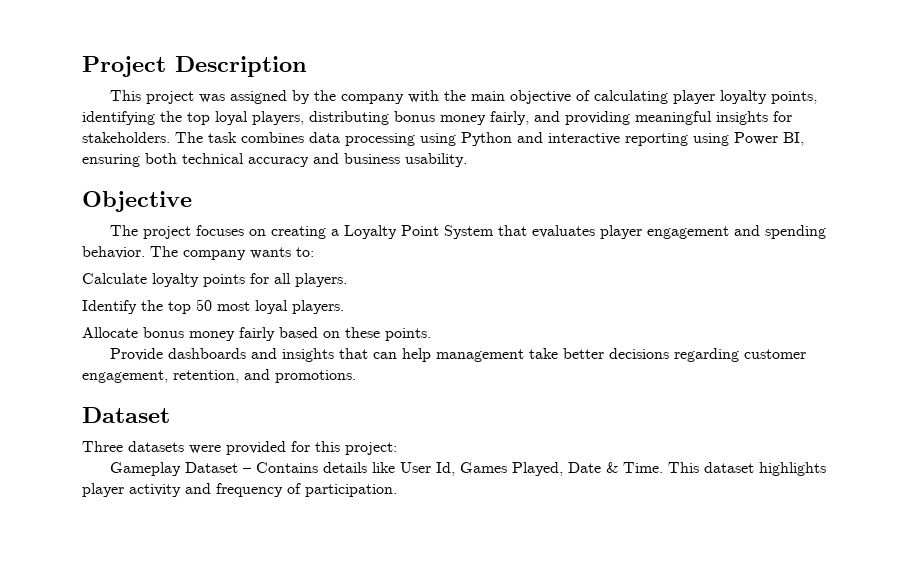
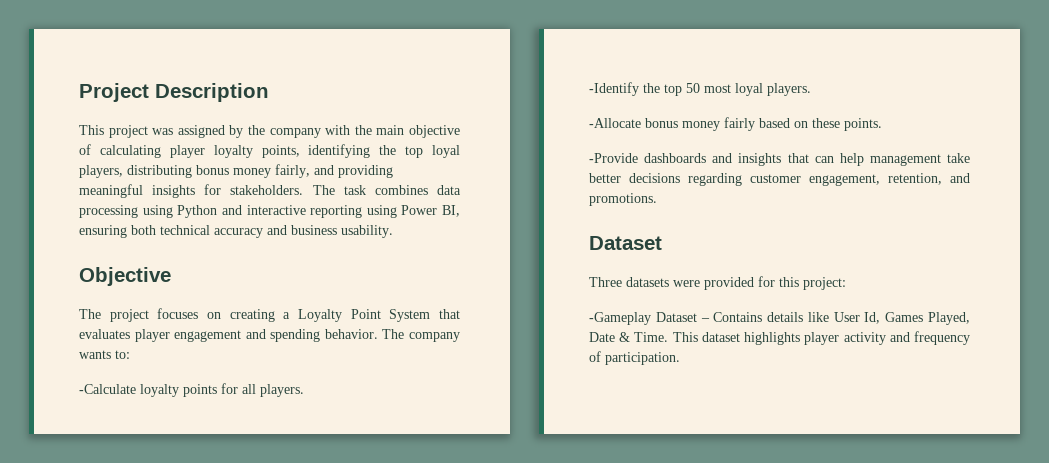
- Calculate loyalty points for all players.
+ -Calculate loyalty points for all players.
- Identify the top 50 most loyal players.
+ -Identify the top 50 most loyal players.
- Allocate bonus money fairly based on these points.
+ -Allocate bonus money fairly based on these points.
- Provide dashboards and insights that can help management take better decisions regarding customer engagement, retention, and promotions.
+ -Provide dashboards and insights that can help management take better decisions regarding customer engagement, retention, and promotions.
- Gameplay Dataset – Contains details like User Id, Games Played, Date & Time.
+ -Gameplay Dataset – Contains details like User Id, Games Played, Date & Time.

_Activity_: Return every line above where "retention" appears.

_Answer to the exercise_:
- Provide dashboards and insights that can help management take better decisions regarding customer engagement, retention, and promotions.
+ -Provide dashboards and insights that can help management take better decisions regarding customer engagement, retention, and promotions.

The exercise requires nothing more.